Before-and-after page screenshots
BEGIN

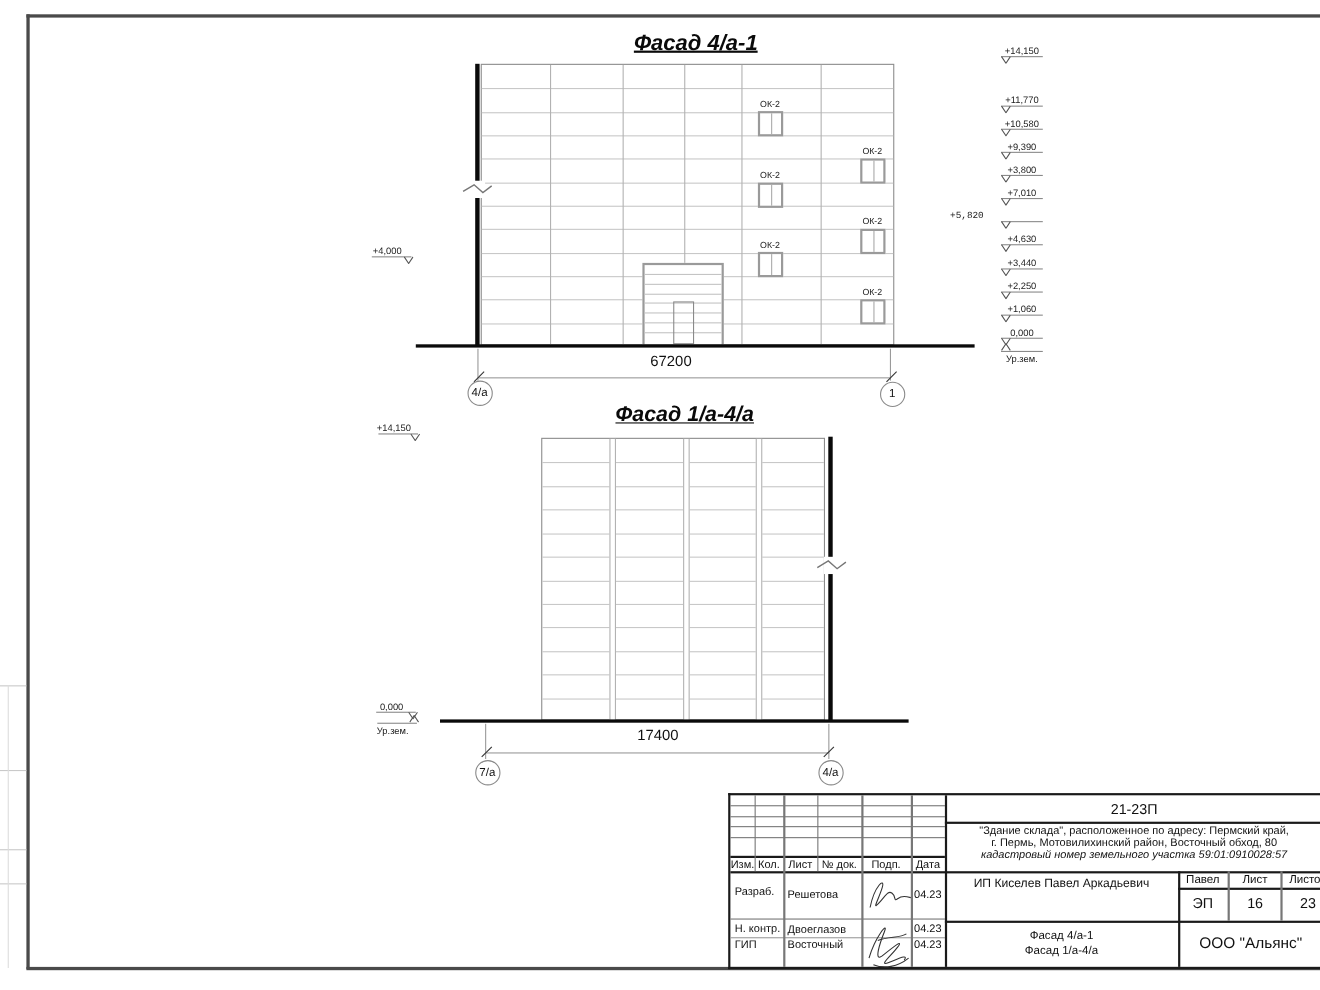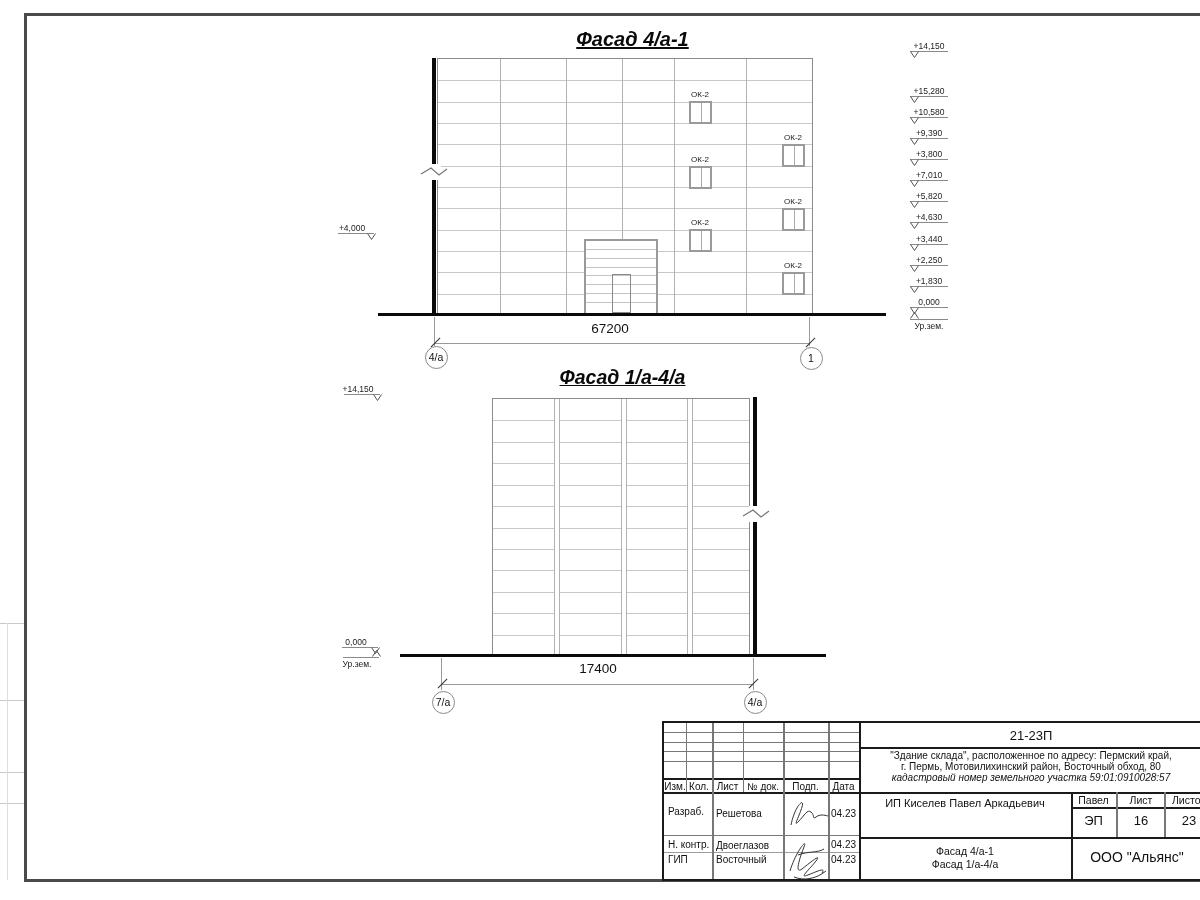--- a/index.html
+++ b/index.html
@@ -237,21 +237,21 @@
     <div class="tbt" style="left:195px;top:122px;width:212px;font-size:10.5px;">Фасад 4/а-1</div>
     <div class="tbt" style="left:195px;top:135px;width:212px;font-size:10.5px;">Фасад 1/а-4/а</div>
     <div class="tbt" style="left:407px;top:126px;width:132px;font-size:14px;">ООО "Альянс"</div>
   </div>
 <div class="shelf" style="left: 910px; top: 51px; width: 38px;"></div>
     <div class="elabel" style="left: 912px; width: 34px; top: 40.5px;">+14,150</div>
     <svg width="9" height="7" class="vmark" style="left: 909.5px; top: 51px;">
       <polyline points="0.5,0.5 4.5,6.5 8.5,0.5" fill="none" stroke="#555" stroke-width="1"></polyline>
     </svg>
     <div class="shelf" style="left: 910px; top: 96px; width: 38px;"></div>
-    <div class="elabel" style="left: 912px; width: 34px; top: 85.5px;">+15,280</div>
+    <div class="elabel" style="left: 912px; width: 34px; top: 85.5px;">+11,770</div>
     <svg width="9" height="7" class="vmark" style="left: 909.5px; top: 96px;">
       <polyline points="0.5,0.5 4.5,6.5 8.5,0.5" fill="none" stroke="#555" stroke-width="1"></polyline>
     </svg>
     <div class="shelf" style="left: 910px; top: 117px; width: 38px;"></div>
     <div class="elabel" style="left: 912px; width: 34px; top: 106.5px;">+10,580</div>
     <svg width="9" height="7" class="vmark" style="left: 909.5px; top: 117px;">
       <polyline points="0.5,0.5 4.5,6.5 8.5,0.5" fill="none" stroke="#555" stroke-width="1"></polyline>
     </svg>
     <div class="shelf" style="left: 910px; top: 138px; width: 38px;"></div>
     <div class="elabel" style="left: 912px; width: 34px; top: 127.5px;">+9,390</div>
@@ -262,41 +262,41 @@
     <div class="elabel" style="left: 912px; width: 34px; top: 148.5px;">+3,800</div>
     <svg width="9" height="7" class="vmark" style="left: 909.5px; top: 159px;">
       <polyline points="0.5,0.5 4.5,6.5 8.5,0.5" fill="none" stroke="#555" stroke-width="1"></polyline>
     </svg>
     <div class="shelf" style="left: 910px; top: 180px; width: 38px;"></div>
     <div class="elabel" style="left: 912px; width: 34px; top: 169.5px;">+7,010</div>
     <svg width="9" height="7" class="vmark" style="left: 909.5px; top: 180px;">
       <polyline points="0.5,0.5 4.5,6.5 8.5,0.5" fill="none" stroke="#555" stroke-width="1"></polyline>
     </svg>
     <div class="shelf" style="left: 910px; top: 201px; width: 38px;"></div>
-    <div class="elabel" style="left: 912px; width: 34px; top: 190.5px;">+5,820</div>
+    <div class="elabel" style="left: 862px; width: 34px; top: 190.5px; font-family: Liberation Mono, monospace;">+5,820</div>
     <svg width="9" height="7" class="vmark" style="left: 909.5px; top: 201px;">
       <polyline points="0.5,0.5 4.5,6.5 8.5,0.5" fill="none" stroke="#555" stroke-width="1"></polyline>
     </svg>
     <div class="shelf" style="left: 910px; top: 222px; width: 38px;"></div>
     <div class="elabel" style="left: 912px; width: 34px; top: 211.5px;">+4,630</div>
     <svg width="9" height="7" class="vmark" style="left: 909.5px; top: 222px;">
       <polyline points="0.5,0.5 4.5,6.5 8.5,0.5" fill="none" stroke="#555" stroke-width="1"></polyline>
     </svg>
     <div class="shelf" style="left: 910px; top: 244px; width: 38px;"></div>
     <div class="elabel" style="left: 912px; width: 34px; top: 233.5px;">+3,440</div>
     <svg width="9" height="7" class="vmark" style="left: 909.5px; top: 244px;">
       <polyline points="0.5,0.5 4.5,6.5 8.5,0.5" fill="none" stroke="#555" stroke-width="1"></polyline>
     </svg>
     <div class="shelf" style="left: 910px; top: 265px; width: 38px;"></div>
     <div class="elabel" style="left: 912px; width: 34px; top: 254.5px;">+2,250</div>
     <svg width="9" height="7" class="vmark" style="left: 909.5px; top: 265px;">
       <polyline points="0.5,0.5 4.5,6.5 8.5,0.5" fill="none" stroke="#555" stroke-width="1"></polyline>
     </svg>
     <div class="shelf" style="left: 910px; top: 286px; width: 38px;"></div>
-    <div class="elabel" style="left: 912px; width: 34px; top: 275.5px;">+1,830</div>
+    <div class="elabel" style="left: 912px; width: 34px; top: 275.5px;">+1,060</div>
     <svg width="9" height="7" class="vmark" style="left: 909.5px; top: 286px;">
       <polyline points="0.5,0.5 4.5,6.5 8.5,0.5" fill="none" stroke="#555" stroke-width="1"></polyline>
     </svg>
     <div class="shelf" style="left: 910px; top: 307px; width: 38px;"></div>
     <div class="elabel" style="left: 912px; width: 34px; top: 296.5px;">0,000</div>
     <svg width="9" height="7" class="vmark" style="left: 909.5px; top: 307px;">
       <polyline points="0.5,0.5 4.5,6.5 8.5,0.5" fill="none" stroke="#555" stroke-width="1"></polyline>
     </svg>
     <div class="shelf" style="left: 910px; top: 319px; width: 38px;"></div>
     <div class="elabel" style="left: 912px; width: 34px; top: 320.5px;">Ур.зем.</div>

END

> **Task instructions**
All lines in the entries above that include "Фасад" should be found and copied.

> **Written answer**
     <div class="tbt" style="left:195px;top:122px;width:212px;font-size:10.5px;">Фасад 4/а-1</div>
     <div class="tbt" style="left:195px;top:135px;width:212px;font-size:10.5px;">Фасад 1/а-4/а</div>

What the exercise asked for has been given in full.